Here’s the thing: success with Amazon Nova Forge isn’t about flipping a switch. It’s about sequencing decisions you control—data, architecture, governance, and cost—so you can deliver a credible pilot in weeks, not quarters. Below, I break down what AWS actually shipped, when Nova Forge is the right tool, and a day‑by‑day plan we’ve used with teams who need results fast.

What actually shipped this week—and why it matters

Three announcements form the spine of a serious Nova roadmap. First, Nova Forge is generally available to help you build your own frontier‑class model by injecting proprietary data at pre‑training, mid‑training, or post‑training phases. That means you can go earlier than typical fine‑tuning and avoid the usual “catastrophic forgetting” tradeoffs by blending with Nova‑curated datasets and reward functions.

Second, Amazon Nova 2 Omni entered preview on December 2, 2025. It’s a multimodal reasoning model that accepts text, images, video, and speech inputs and can output both text and images. It supports a 1M‑token context window, handles 200+ languages for text, and supports speech in multiple languages. In plain terms: you can build workflows that listen, watch, read, and respond—without stitching multiple models.

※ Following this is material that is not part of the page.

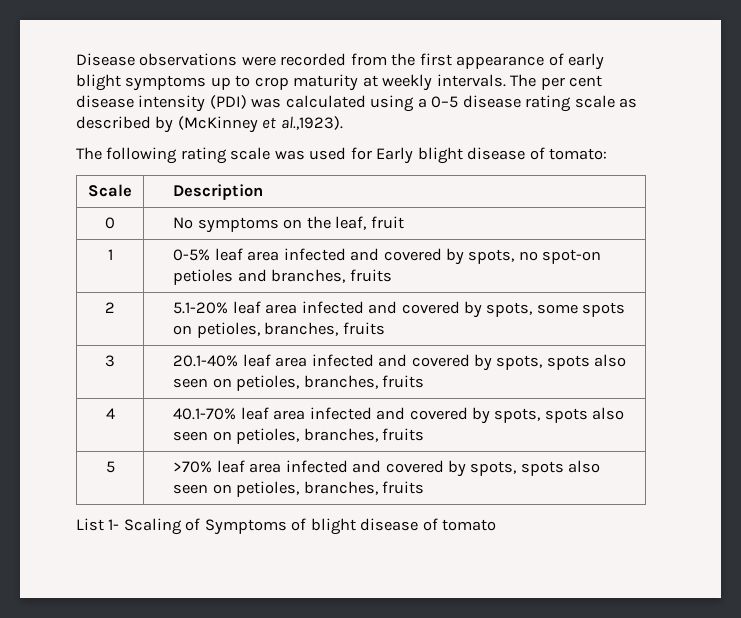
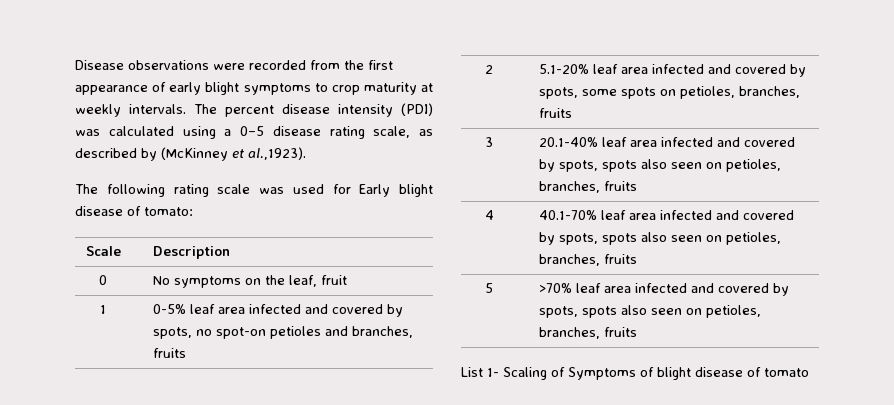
- Disease observations were recorded from the first appearance of early blight symptoms up to crop maturity at weekly intervals.
+ Disease observations were recorded from the first appearance of early blight symptoms to crop maturity at weekly intervals.
- The per cent disease intensity (PDI) was calculated using a 0–5 disease rating scale as described by (McKinney et al.,1923).
+ The percent disease intensity (PDI) was calculated using a 0–5 disease rating scale, as described by (McKinney et al.,1923).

Third, Amazon Bedrock AgentCore added Policy (preview) and Evaluations (preview) on December 2, 2025, building on its general availability from October. Policy converts natural‑language rules to Cedar and enforces them in real time across tool calls. Evaluations gives you first‑class quality gates so you can move agents from “cool demo” to “safe in prod.” If you plan to ship agents around your custom model, these are the controls you’ll lean on.

Zooming out, AWS also flagged forward‑looking infrastructure moves—like future Trainium generations integrating high‑bandwidth interconnects (including work with NVIDIA NVLink Fusion) and Trainium‑class servers optimized for large‑scale training—plus the Graviton line for general compute. For most teams, that’s a reminder to choose architectures that won’t fight the hardware roadmap.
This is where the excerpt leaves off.